• REQUIRED WORK: Please reproduce exactly, and only, the line containing "text: 도모기업 ->" and every line after it to the end of the records below, leaving out all pictures.

============

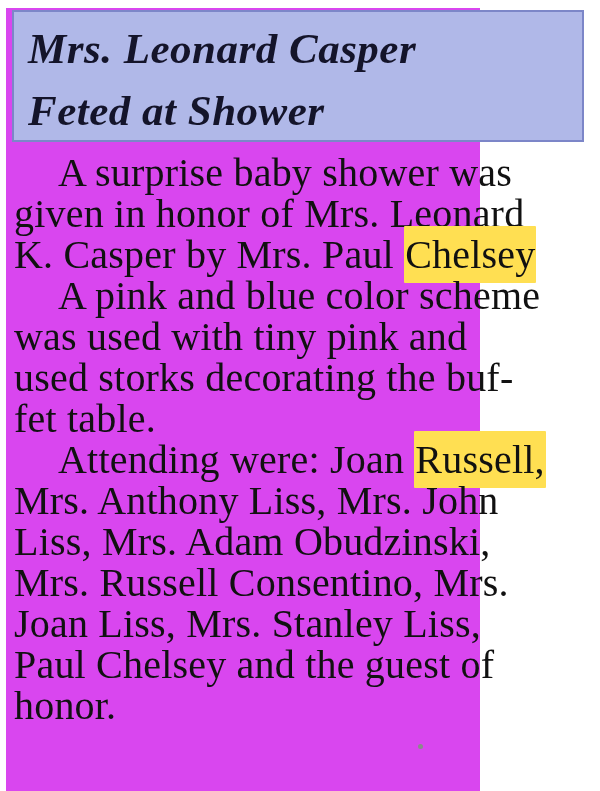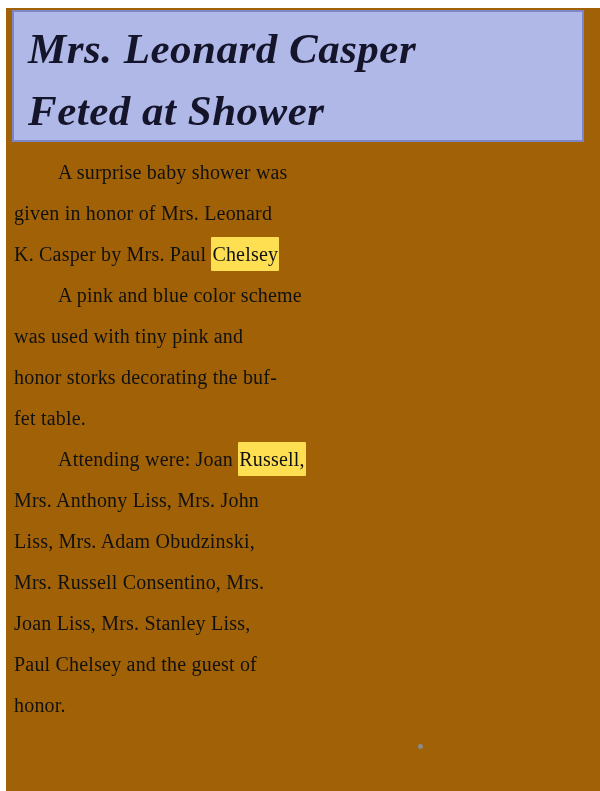"Mrs. Leonard Casper" .clipping { background: #a16207 -> #d946ef; width: 600px -> 480px }
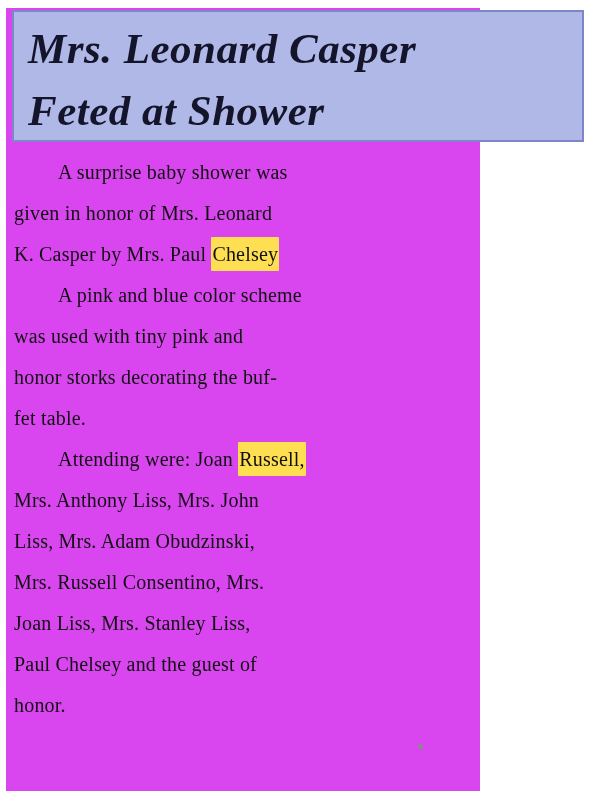"A surprise baby shower was" .para { font-size: 20px -> 40px }
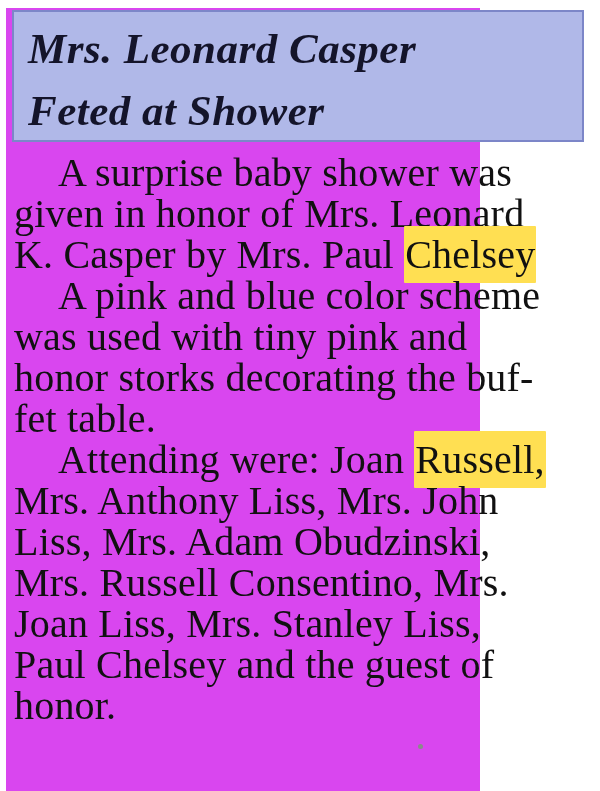"honor storks decorating the buf-" span { text: honor -> used }
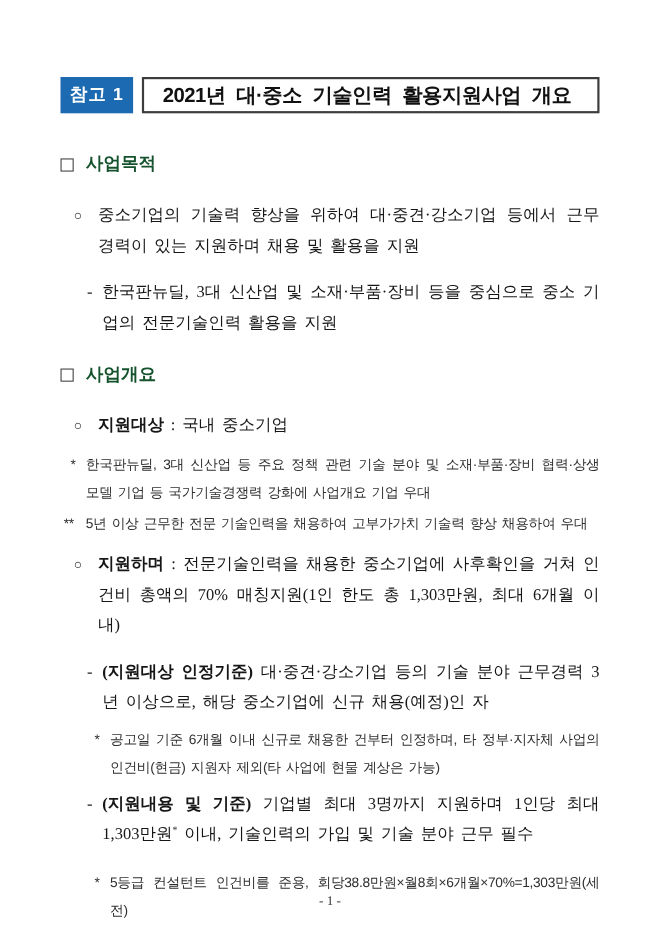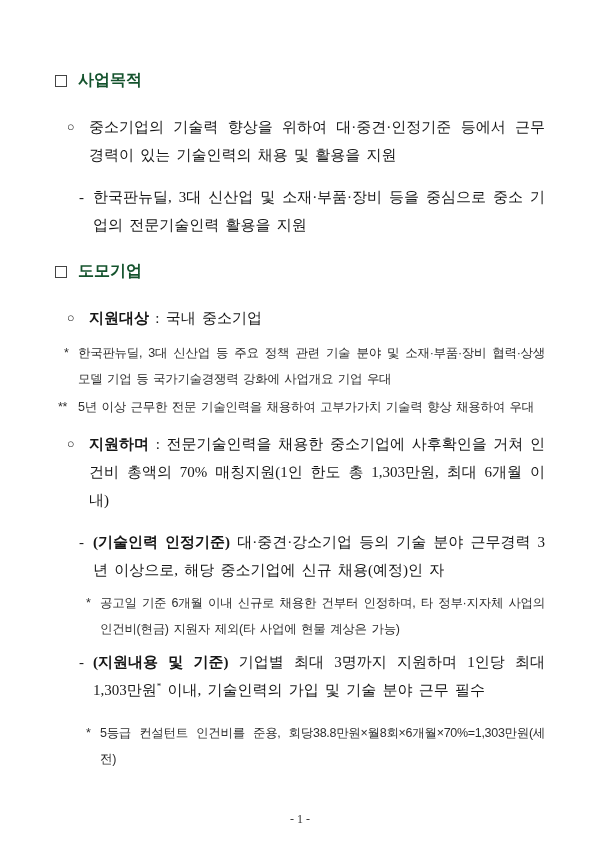"참고 1" div.doc-header { html: none -> <div> <div>참고 1</div> <div>2021년 대·중소 기술인력 활용지원사업 개요</div> </div> }
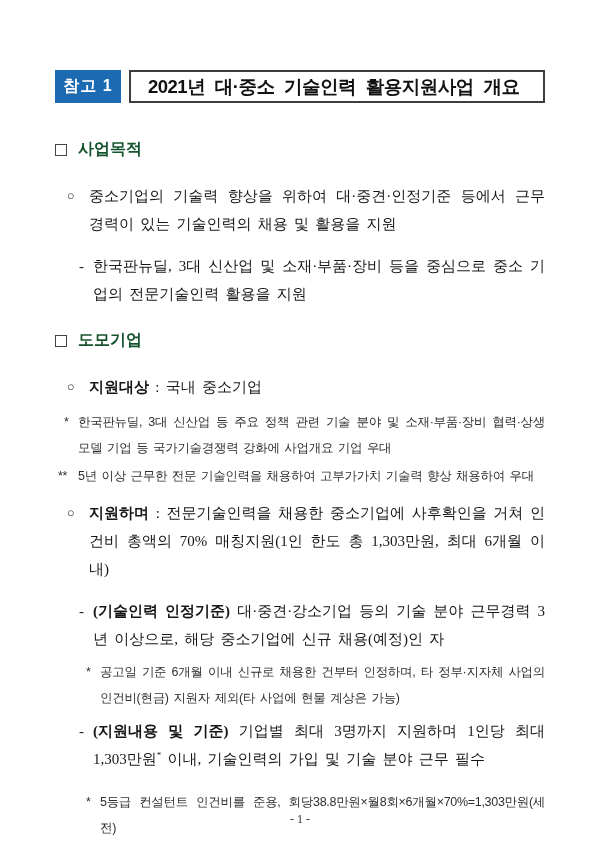"중소기업의 기술력 향상을 위하여 대·중견·인정기준" div.content { text: 인정기준 등에서 근무 경력이 있는 기술인력의 -> 강소기업 등에서 근무 경력이 있는 지원하며 }
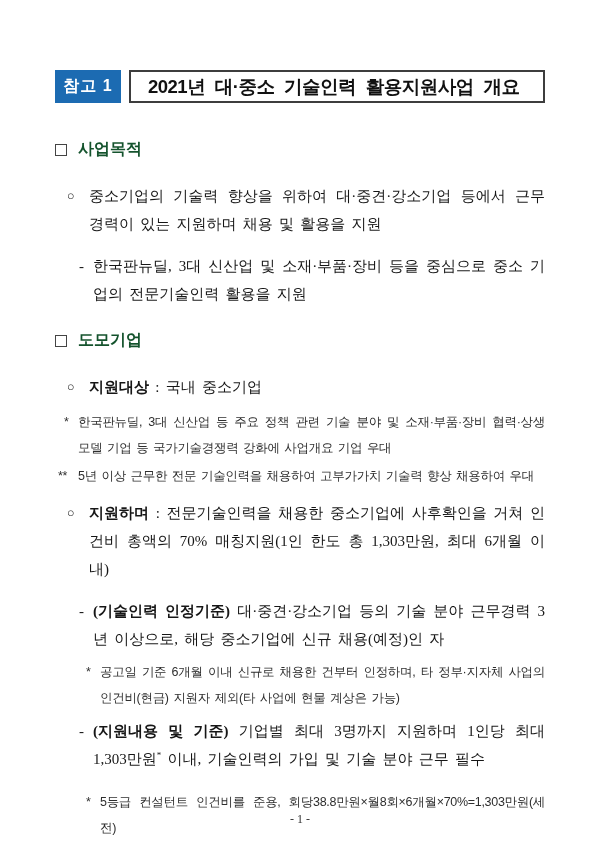"도모기업" span { text: 도모기업 -> 사업개요 }
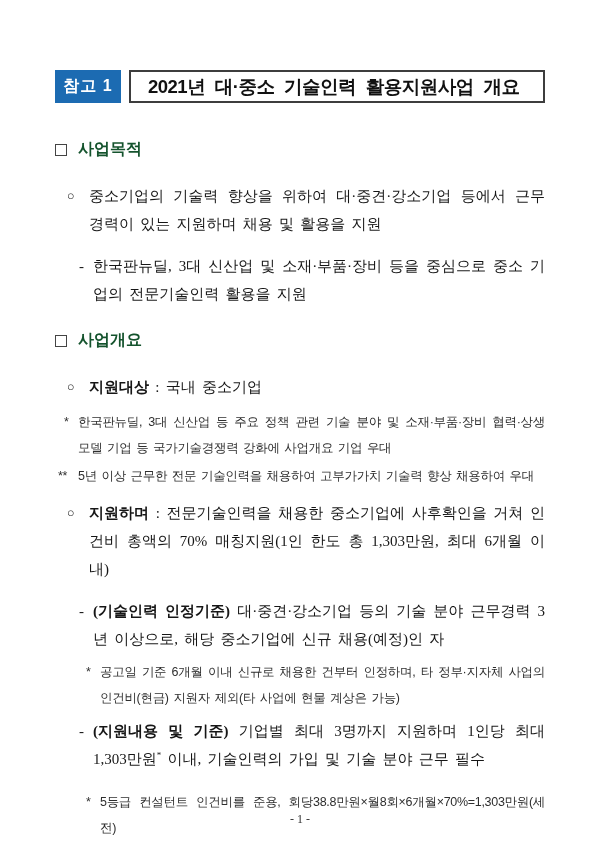"(기술인력 인정기준)" span.b { text: 기술인력 -> 지원대상 }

============

• FINISHED EXERCISE:
"도모기업" span { text: 도모기업 -> 사업개요 }
"(기술인력 인정기준)" span.b { text: 기술인력 -> 지원대상 }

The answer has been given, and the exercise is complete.